Exercise aim: Print the lines from the one containing "border-right: 2px solid" through the end of the listing below, exactly as written. Any pictures stay out.

Data records:
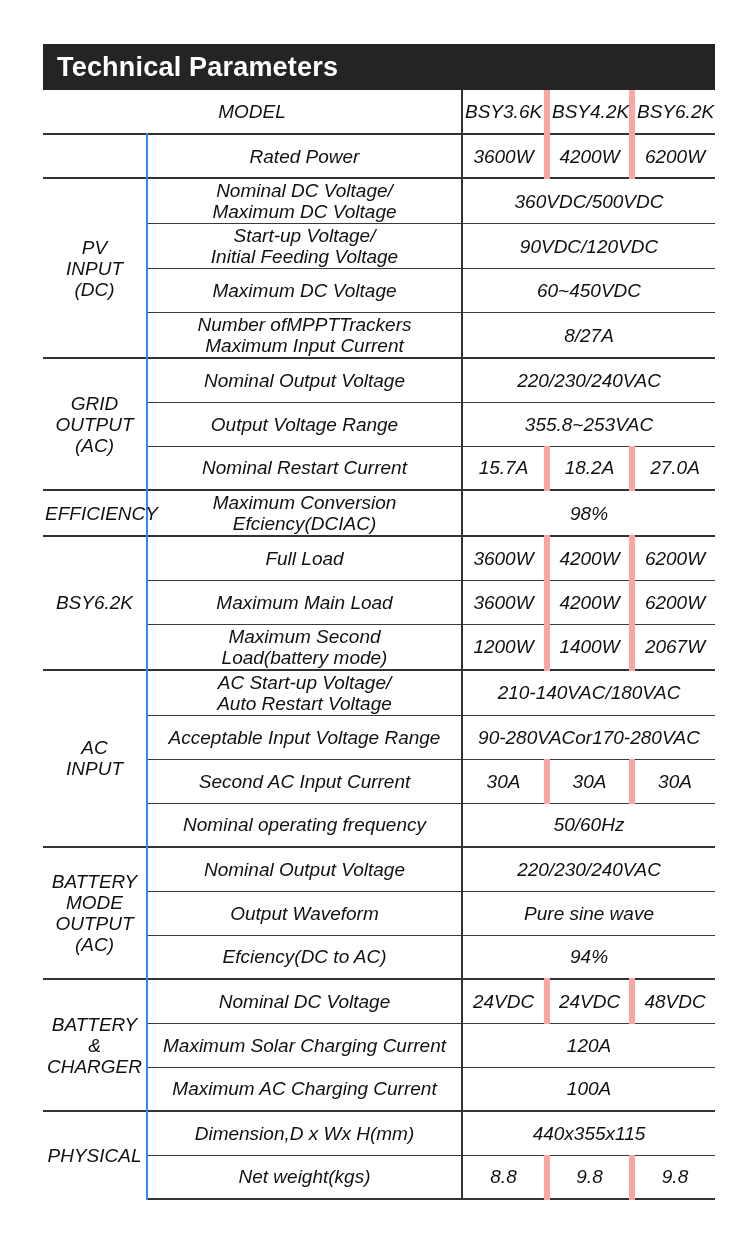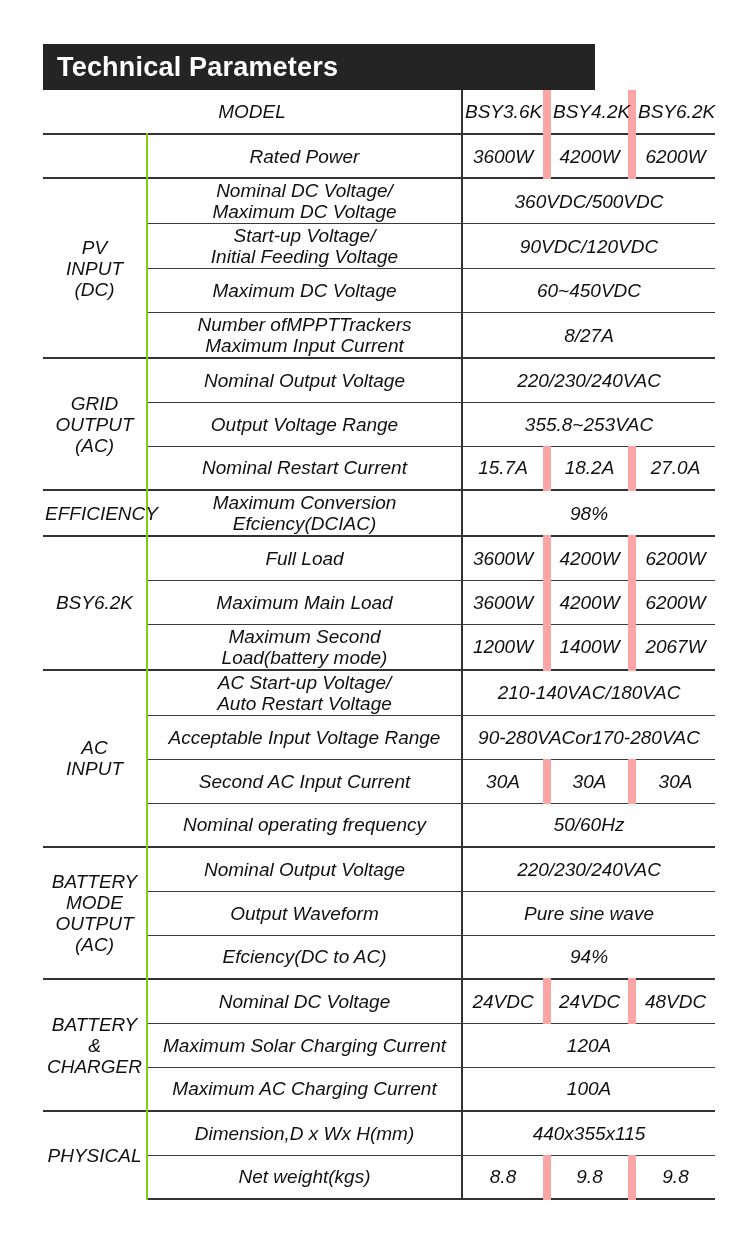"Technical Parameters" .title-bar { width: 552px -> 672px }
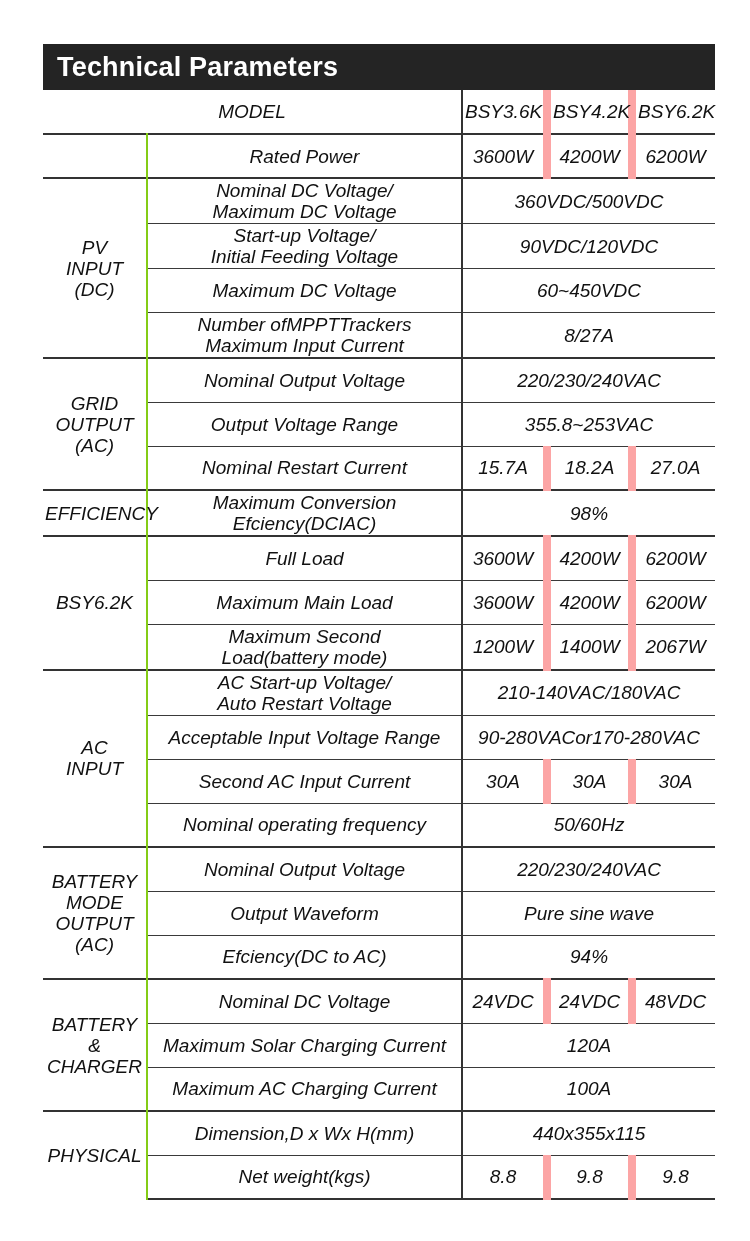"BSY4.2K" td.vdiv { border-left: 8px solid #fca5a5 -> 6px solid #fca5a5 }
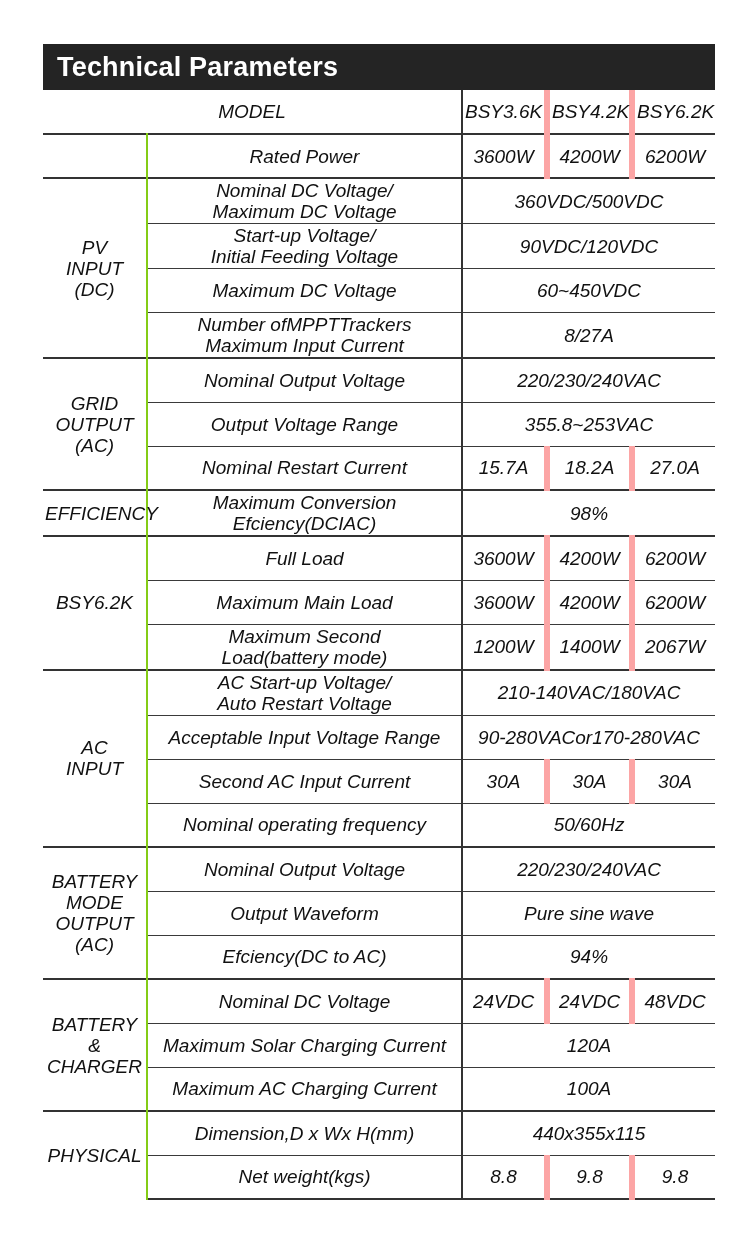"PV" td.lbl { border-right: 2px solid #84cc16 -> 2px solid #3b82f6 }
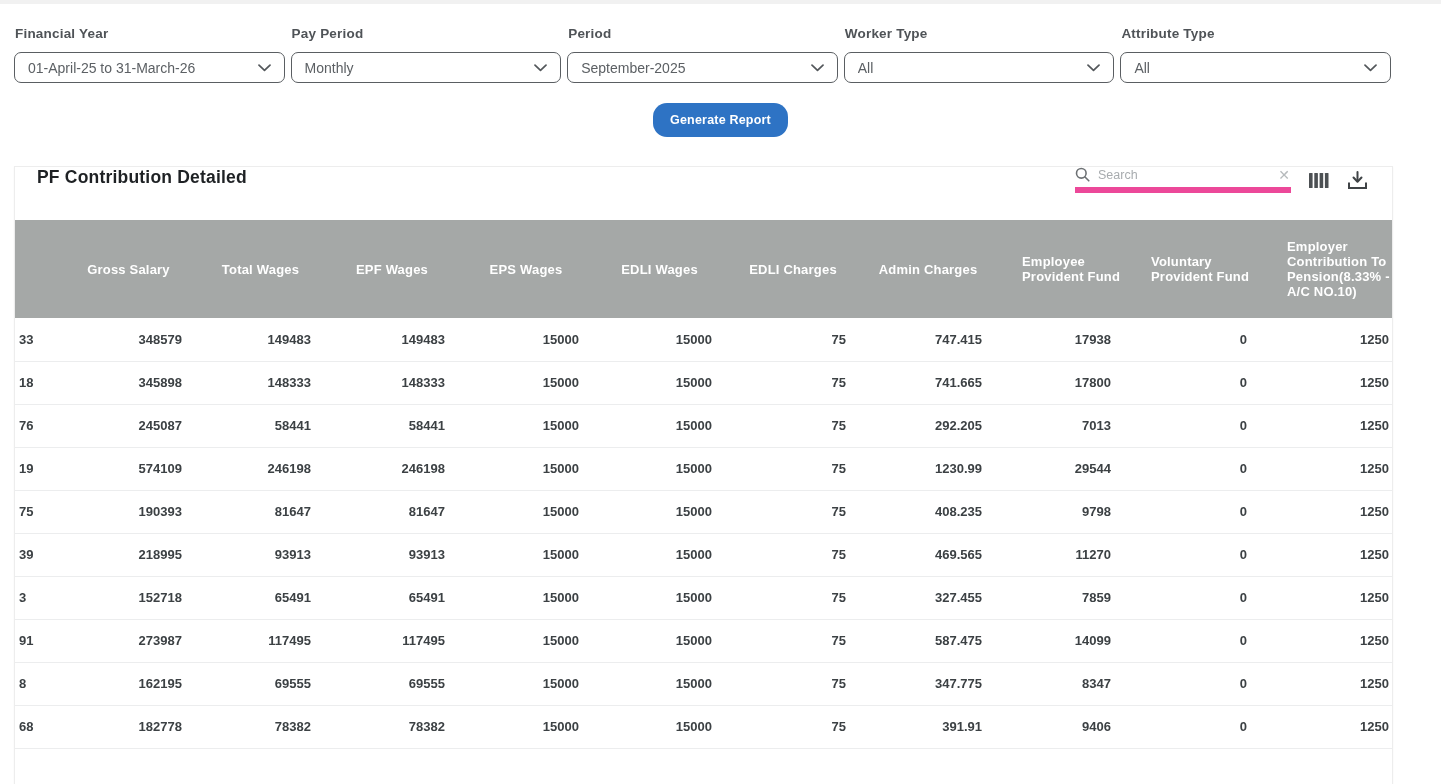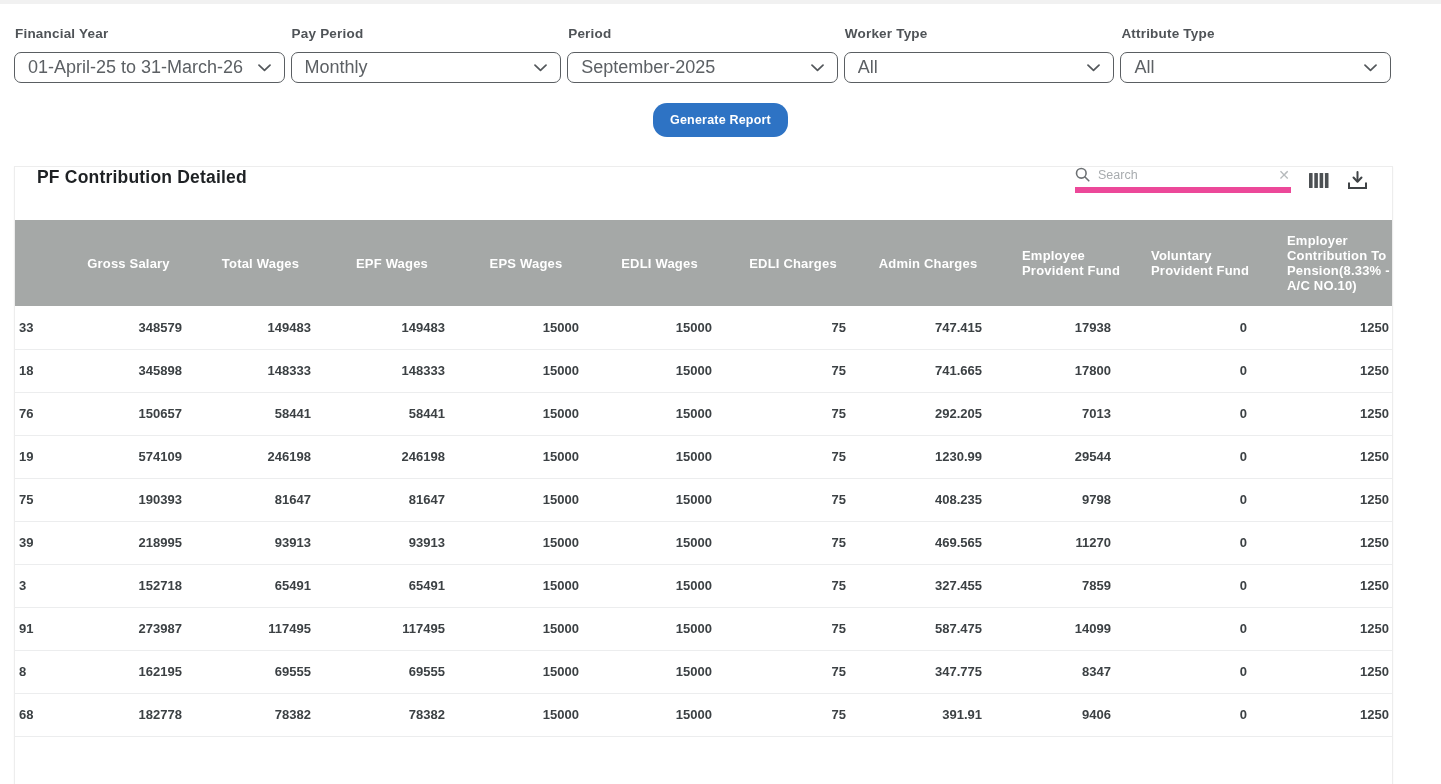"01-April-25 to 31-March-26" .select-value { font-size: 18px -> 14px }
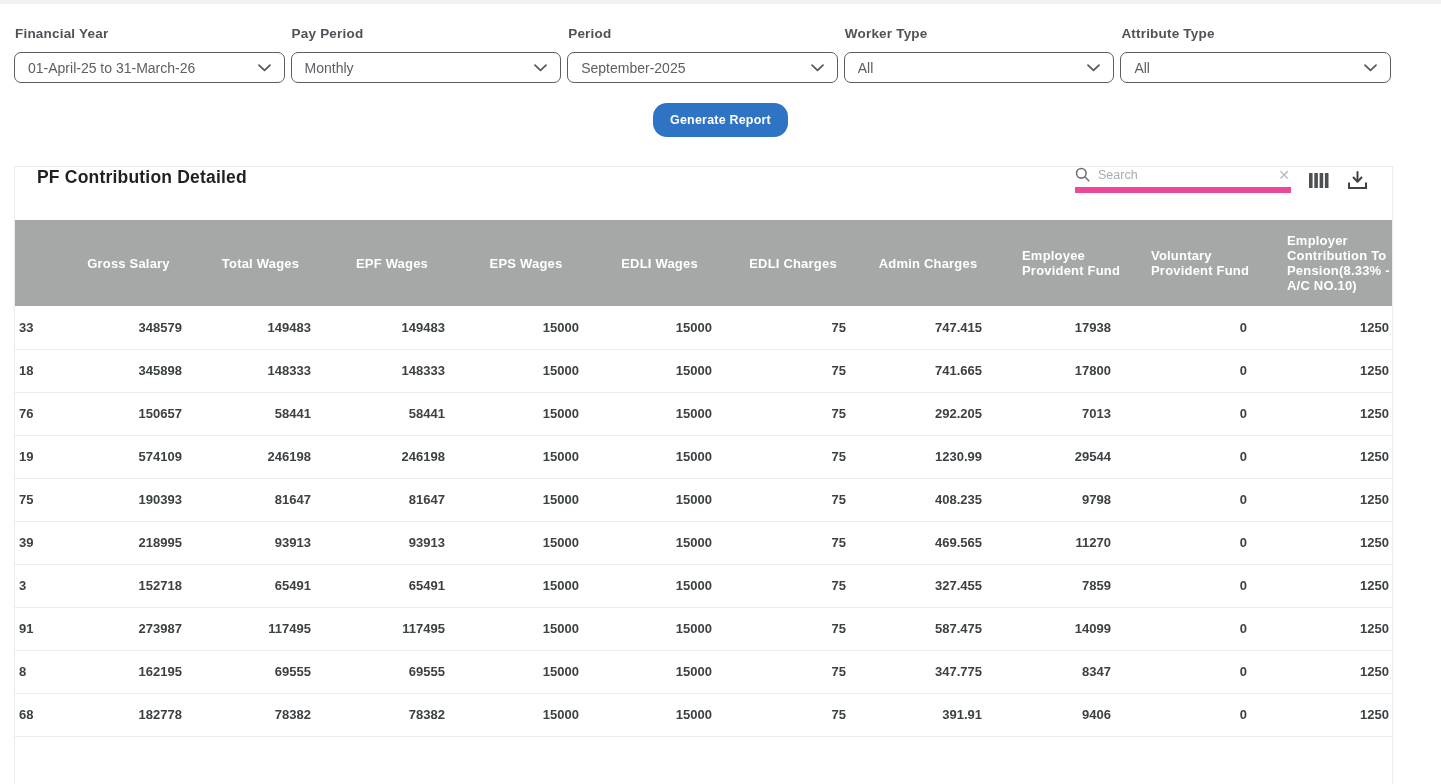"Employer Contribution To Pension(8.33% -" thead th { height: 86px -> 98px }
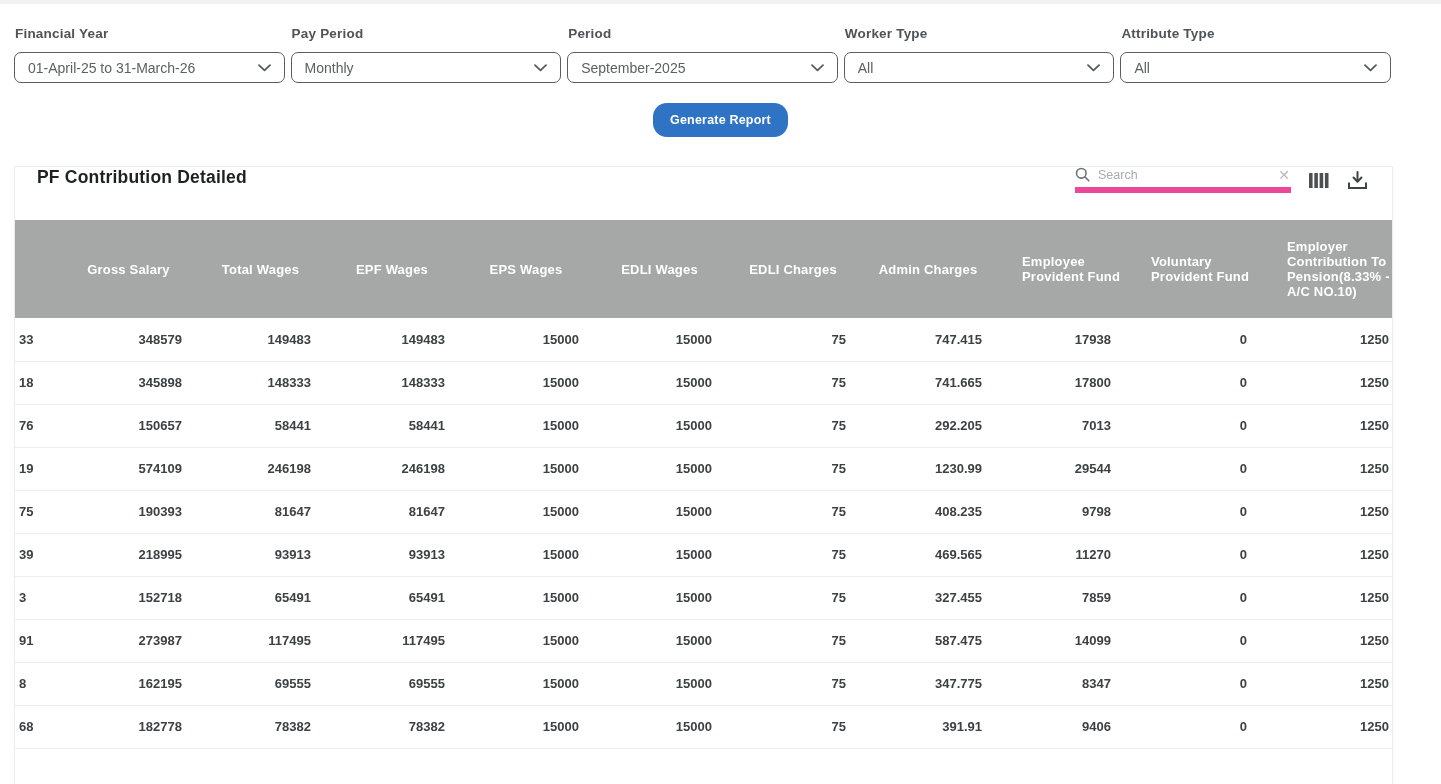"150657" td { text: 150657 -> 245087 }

Solution to this exercise:
"PV" td.lbl { border-right: 2px solid #84cc16 -> 2px solid #3b82f6 }
"01-April-25 to 31-March-26" .select-value { font-size: 18px -> 14px }
"Employer Contribution To Pension(8.33% -" thead th { height: 86px -> 98px }
"150657" td { text: 150657 -> 245087 }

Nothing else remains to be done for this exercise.